In the wake of a recent study published in JAMA , wherein participants on a low-carbohydrate, higher-protein diet had greater improvements in metabolic syndrome parameters (insulin sensitivity, HDL and triglycerides), I was asked the question, “why would anyone want to consume higher protein given the inherent risks for kidney damage;” and, secondly, “why anyone would want to consume protein over the current RDA (0.8g/kg bodyweight) at all?”
To begin, the RDA is an established minimum for protein intake and does not – in any way, shape or form – correspond to an optimal intake . In all honesty, it may even be sub-optimal in many cases, which I will argue in a little bit. Nevertheless, it is becoming more and more evident that there is still a lingering irrational fear of higher protein diets, if not a complete misunderstanding of the potential benefits from consuming them.
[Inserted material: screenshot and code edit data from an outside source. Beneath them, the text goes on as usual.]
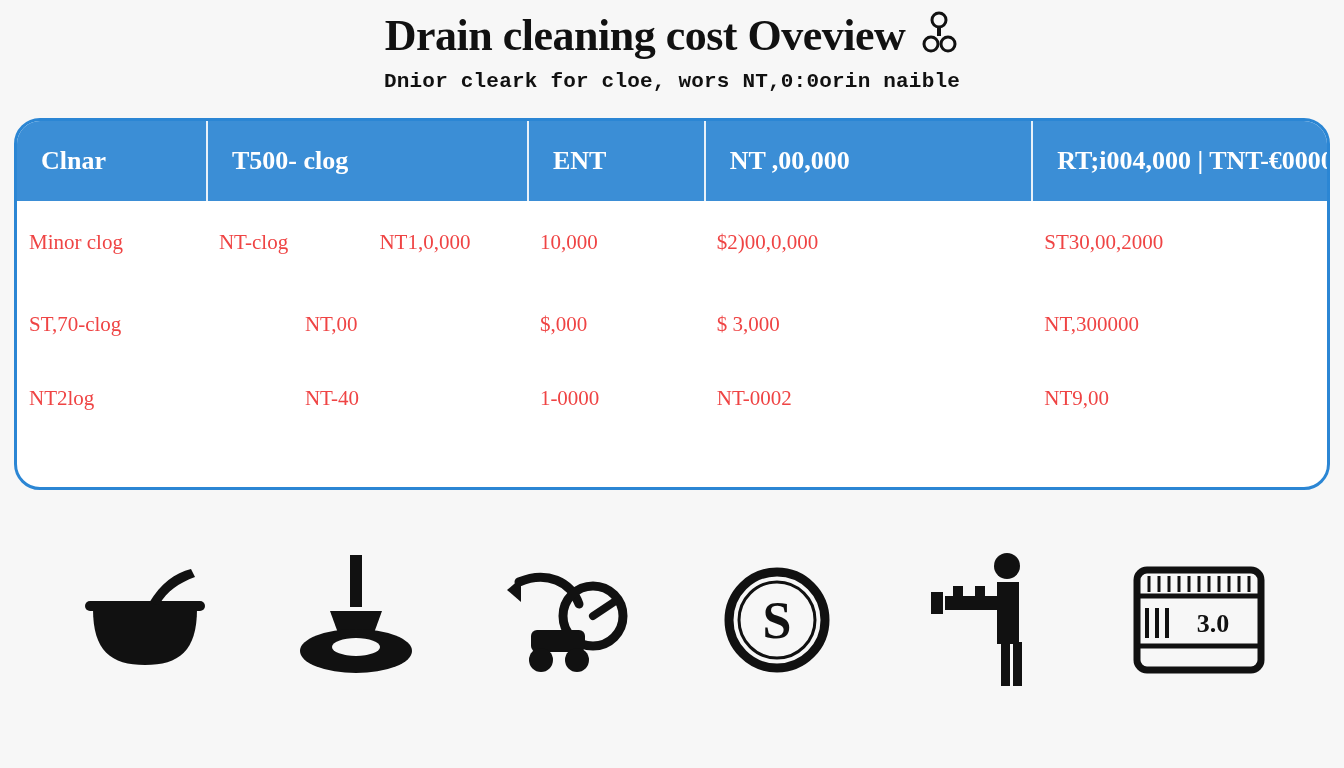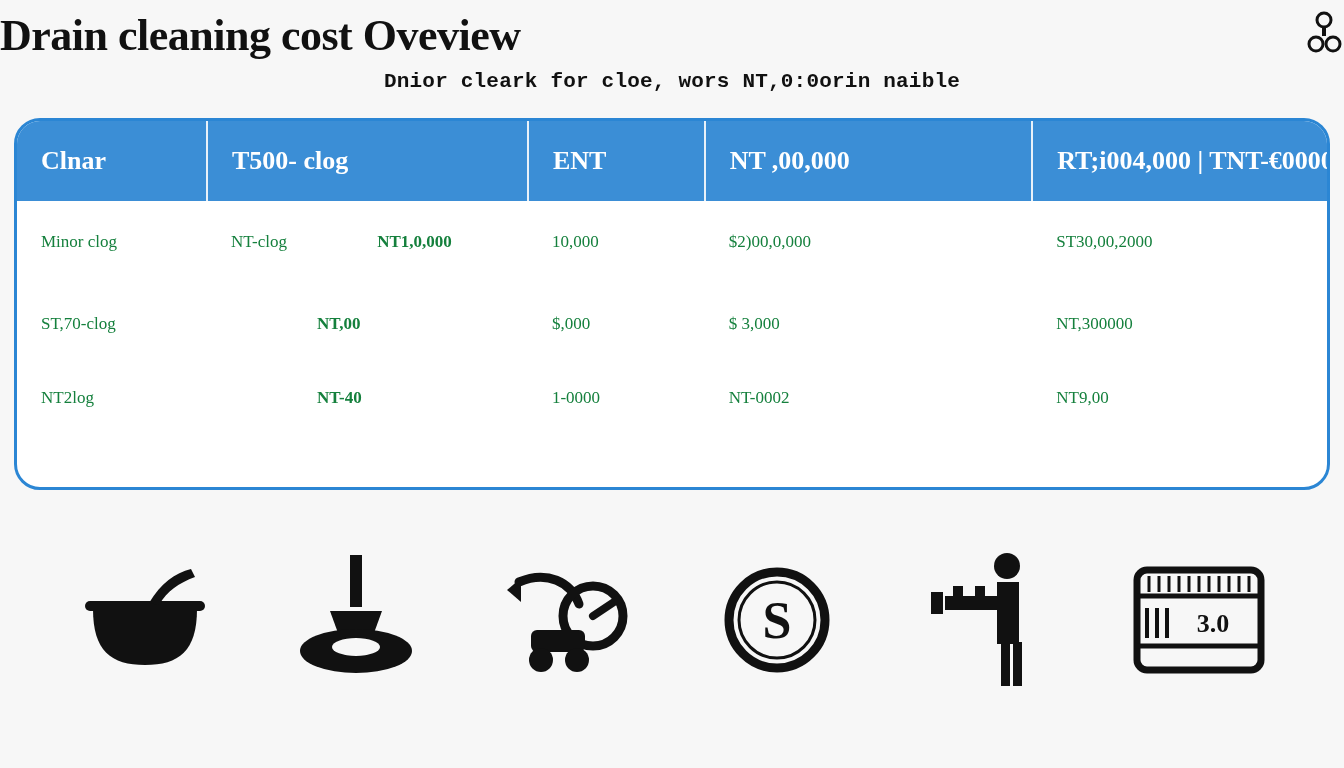--- a/index.html
+++ b/index.html
@@ -25,7 +25,7 @@
   .title-row {
     display: flex;
     align-items: center;
-    justify-content: space-between;
+    justify-content: center;
     gap: 14px;
     padding-top: 6px;
     height: 58px;

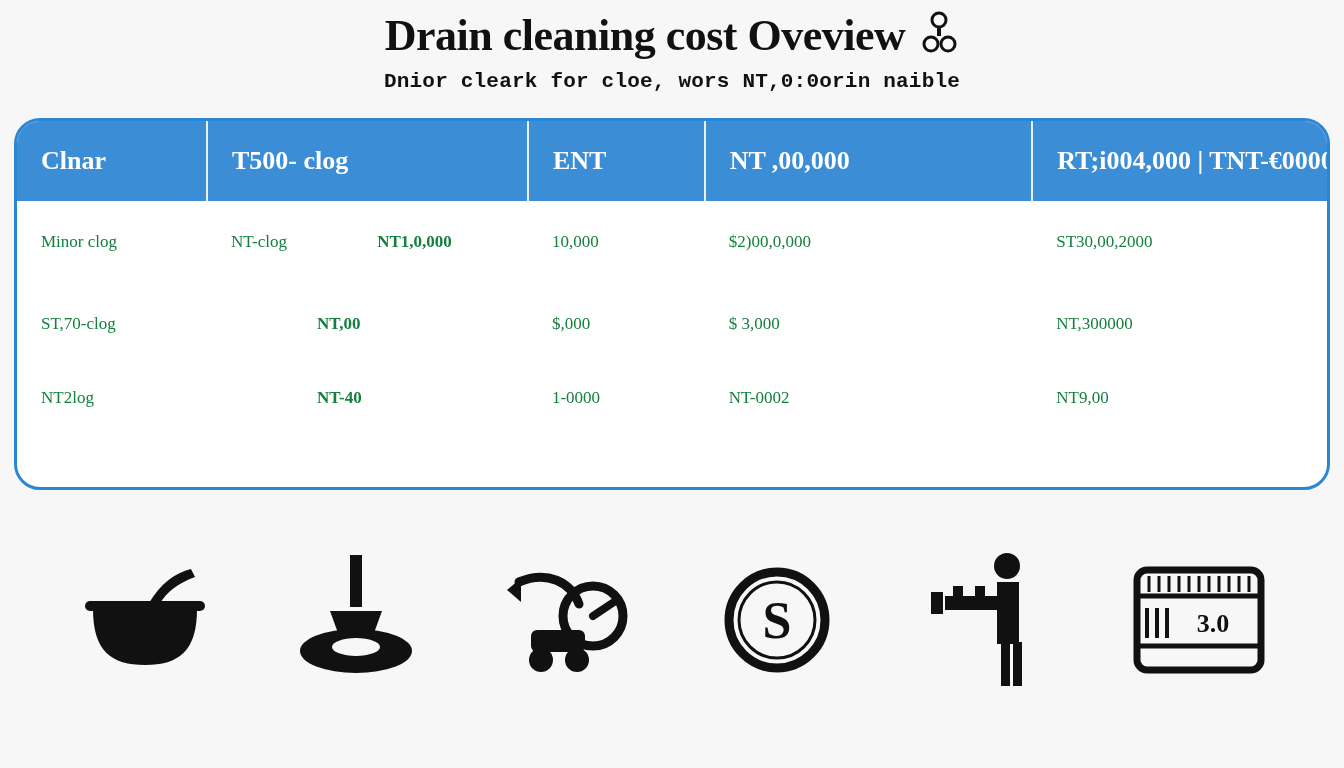--- a/index.html
+++ b/index.html
@@ -85,9 +85,9 @@
     border-right: none;
   }
   table.cost-table tbody td {
-    font-size: 17px;
-    padding: 10px 18px 10px 24px;
-    color: #15803d;
+    font-size: 21px;
+    padding: 10px 18px 10px 12px;
+    color: #ef4444;
     white-space: nowrap;
     overflow: hidden;
     background: #ffffff;

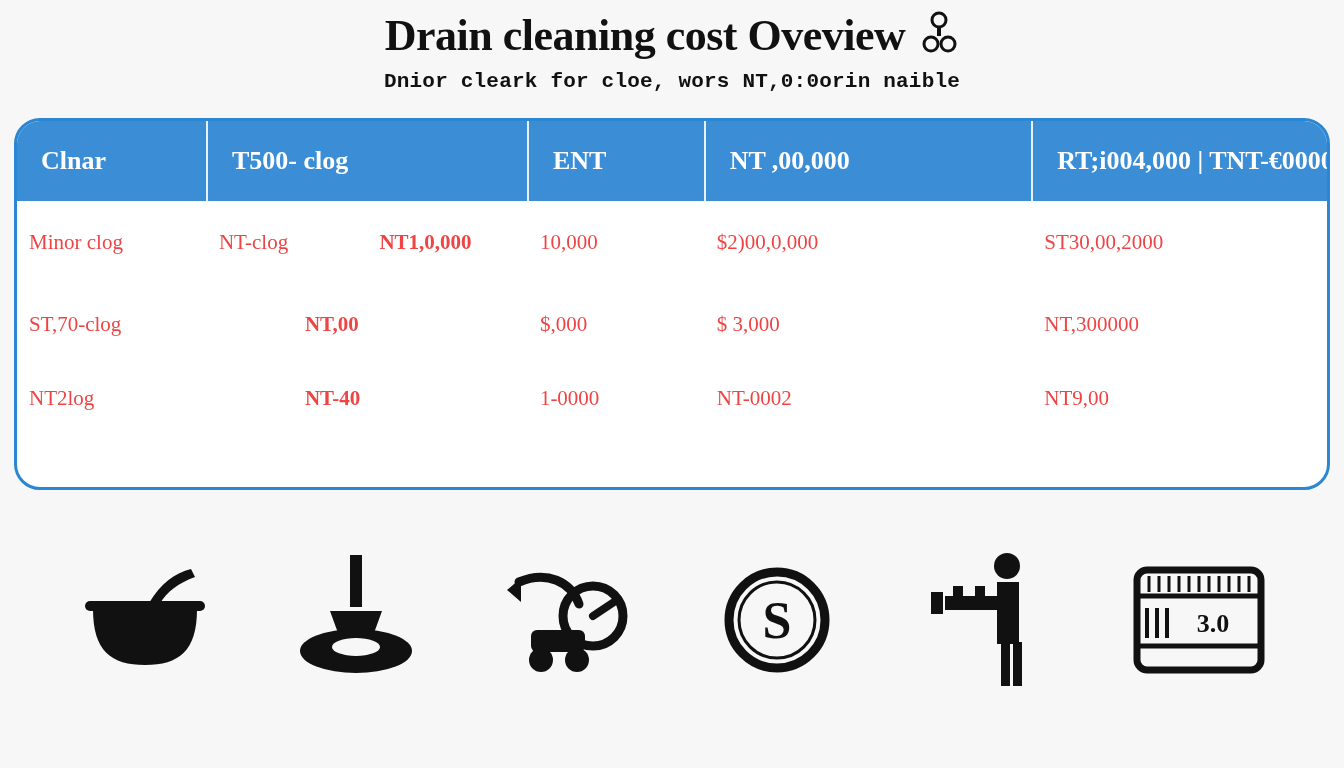--- a/index.html
+++ b/index.html
@@ -106,7 +106,6 @@
   .row-extra {
     display: inline-block;
     padding-left: 86px;
-    font-weight: bold;
   }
Furthermore, as a point of understanding, a high-protein diet does not automatically mean a low-carbohydrate diet, although, as I will allude to throughout, there may be some benefits from altering the ratio of the two macronutrients within either weight loss and/or weight maintenance diets (i.e. replacing carbs with protein). Still, the two are not synonymous as one can easily consume a high-protein AND a moderate- and/or high-carbohydrate diet.
Lastly, I would like to point out the definition of a “high-protein” diet. Most of the literature supports the notion of a high-protein diet being any diet with protein intake contributing ~25-30% of total kcals for a given day (this usually does not go above 40% although 98% protein diets have been studied before). My definition, however, will include any figure over the current RDA of 0.8g/kg bodyweight, as it better addresses the initial questions posed to me earlier. That being said, my goal today is two-fold; 1) to show you that consuming a higher protein diet is not harmful to several health parameters; those being kidney functioning, bone health and cardiovascular disease, and 2) to show you why the current RDA for protein may be insufficient for various conditions in both typical, sedentary populations and healthy, athletic ones; like the elderly who are at greater risk for sarcopenia and strength/power athletes looking to preserve lean body mass.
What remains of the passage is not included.